In October 1944 Lt. Gen. Tomoyuki Yamashita commanded 225,000 Japa­nese sol­diers in the Philip­pines. On this date in 1944, on a 25‑mile stretch of Leyte Island in the Philip­pines, an Allied fleet of more than 730 trans­port and escort ves­sels, supported by air­craft carriers and 100 war­ships, put 160,000 U.S. troops ashore under the watch­ful eye of Gen. Douglas Mac­Arthur aboard the USS Nash­ville. In the after­noon, Mac­Arthur, wearing a crisply starched uni­form and sun­glasses, waded ashore from a landing craft—he repeated this again for the bene­fit of assem­bled press camera­men—approached a port­able radio set, and spoke into the micro­phone: “People of the Philip­pines: I have returned!” Ini­tially, the in­vading forces met mini­mal resis­tance, and Japa­nese rein­force­ments took signi­fi­cant casu­al­ties. In the last great naval battle of World War II, the Battle of Leyte Gulf (Octo­ber 23–26, 1944), the Japa­nese Navy was deci­sively defeated in its attempts to inter­vene. Every facet of war­fare was in­volved in the largest, most com­plex naval battle ever fought, one that en­gaged 200,000 men and close to 300 U.S., Aus­tra­lian, and Japa­nese ships over more than 100,000 sq. miles of sea. Ulti­mately, the Japa­nese had no an­swer to the Allies’ over­whelming land and air fire­power and by Decem­ber 25 Leyte was secured. Though it took the re­main­der of the war to sub­due the enemy—e.g., the Battle of Ma­nila (Febru­ary 3 to March 3, 1945) cost the lives of 1,000 U.S. ser­vice mem­bers and 100,000 Fili­pino civil­ians—the fighting in the Philip­pines severed Japan’s life­line to the min­er­al resources of the East Indies and sounded the death knell for the Empire of Japan. A con­tin­ual flow of U.S. ser­vice per­son­nel, aug­mented by new ships, carrier and land-based air­craft, tanks, artil­lery, rifles, am­mu­ni­tion, and other items pouring out of Amer­i­can fac­tories, pushed the Japa­nese back more than 2,000 miles, back through the ruins of their in­ner defense ring, and back to the Home Islands them­selves. Emperor Hiro­hito (posthumously referred to as Emperor Shōwa) sued for peace on August 15, 1945, after learning of the utter destruc­tion of two Japa­nese cities (Hiro­shi­ma and Naga­saki) by a new wea­pon in the U.S. arsenal and hearing about the mil­lions of Soviet soldiers who were making mincemeat of his Kwangtung Army on the Asian mainland.

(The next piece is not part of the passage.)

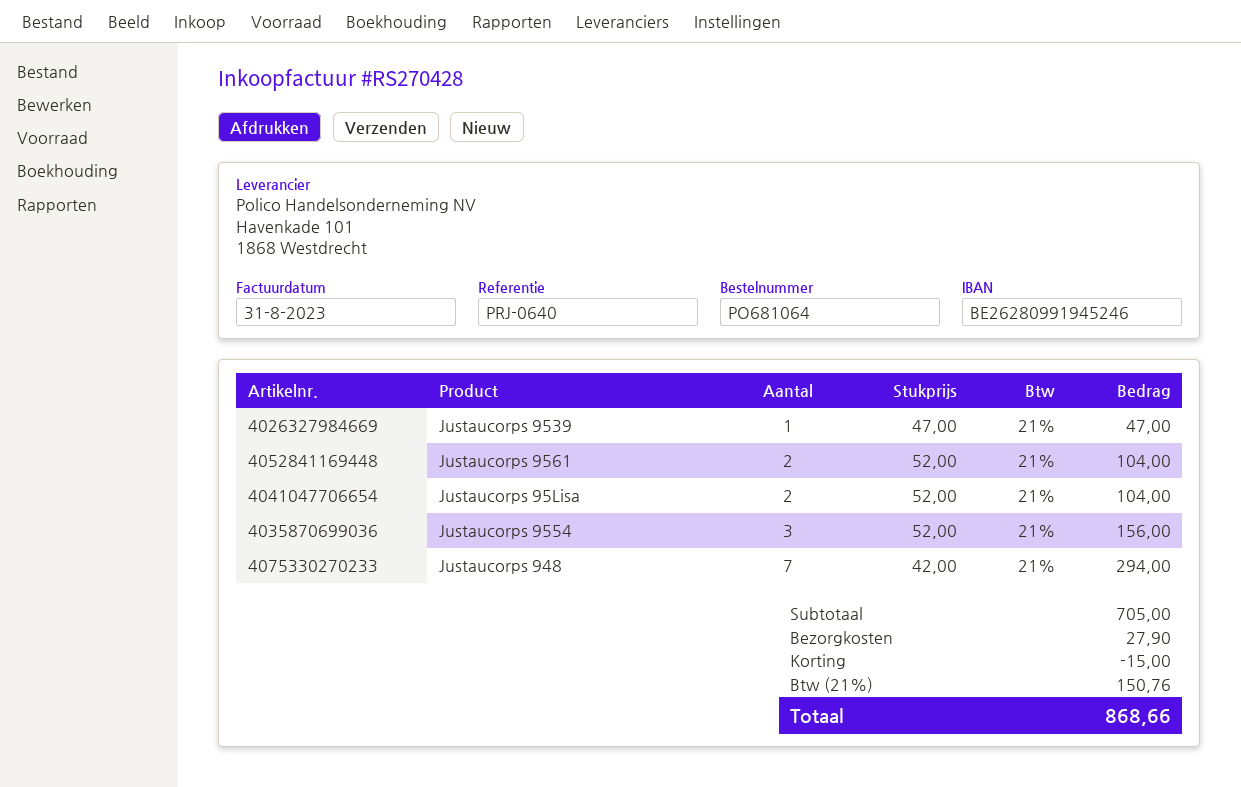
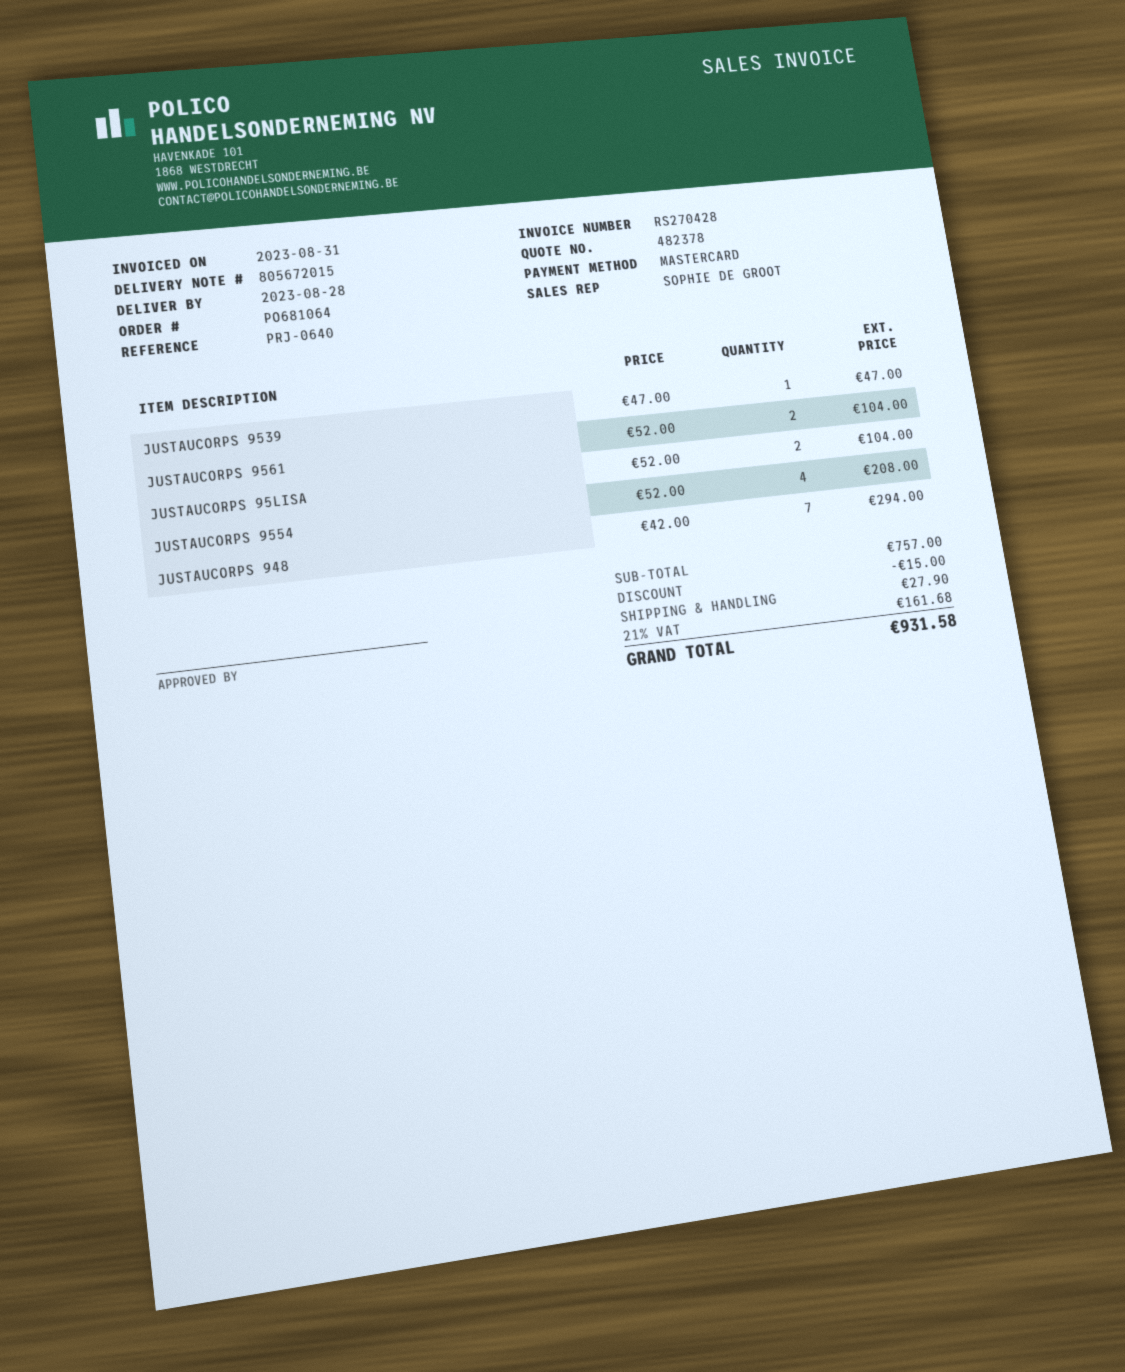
Justaucorps 9554: 3 x 52.00 = 156.00 -> 4 x 52.00 = 208.00
subtotal: 705.00 -> 757.00
tax: 21% = 150.76 -> 21% = 161.68
total: 868.66 -> 931.58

The Philippines and the Chief Players in the Battle of Leyte Gulf

Map of the Philippines

Above: Map of the Philippines showing the location of the islands of Luzon in the north and Leyte in the middle. Also in the middle is the San Bernardino Strait.

Adm. William F. "Bull" Halsey, 1882–1959 Gen. Douglas MacArthur (1880–1964) with corncob pipe

Left: Adm. William F. “Bull” Halsey (1882–1959) commanded the U.S. Third Fleet in June 1944 for the advance on the Japa­nese-held Philip­pines. While taking part in the Battle of Leyte Gulf, Halsey fell for Japa­nese Vice Adm. Jisa­buro Ozawa’s ruse and led his 64‑ship fleet (Task Force 34) after 17 decoy ships, leaving both the San Bernar­dino Strait (between Luzon and Samar islands) and Gen. Douglas Mac­Arthur’s inva­sion forces on the Leyte beaches unpro­tected. Never­the­less, Halsey sunk all four of Ozawa’s car­riers, destroying the rem­nants of enemy naval air­power (Battle of Cape Engaño). In Decem­ber 1945, Halsey was promoted to the rank of fleet admiral, becoming the fourth and last officer to hold that rank.

Right: Gen. Douglas MacArthur (1880–1964) commanded U.S. and Filipino service­men on the eve of the World War II. After being caught by sur­prise by the Japa­nese assault on the Philip­pines, the eva­cu­ated gene­ral redeemed him­self with a bril­liant, hard-hitting cam­paign in the Pacific Theater that wore down enemy resis­tance. On V‑J Day, August 14, 1945, Presi­dent Harry S. Tru­man appointed Mac­Arthur Supreme Com­mander for the Allied Powers, or mili­tary ruler, in occu­pied Japan (1945–1950). He accepted Japan’s formal sur­ren­der for the United Nations on September 2, 1945, in Tokyo Bay.

Vice Adm. Jisaburo Ozawa, 1886–1966 Lt. Gen. Tomoyuki Yamashita, 1885–1946

Left: Vice Adm. Jisaburo Ozawa (1886–1966) was respon­sible for Japa­nese naval oper­a­tions in the South China Sea and was the last com­mander of the Com­bined Fleet, which Adm. Wil­liam “Bull” Halsey had ear­lier deci­mated in the Battle of the Philip­pine Sea in June 1944. At the Battle of Leyte Gulf in Octo­ber 1944, Ozawa came the closest of any Japa­nese com­mander to in­flicting a reverse on the U.S. Pacific Fleet.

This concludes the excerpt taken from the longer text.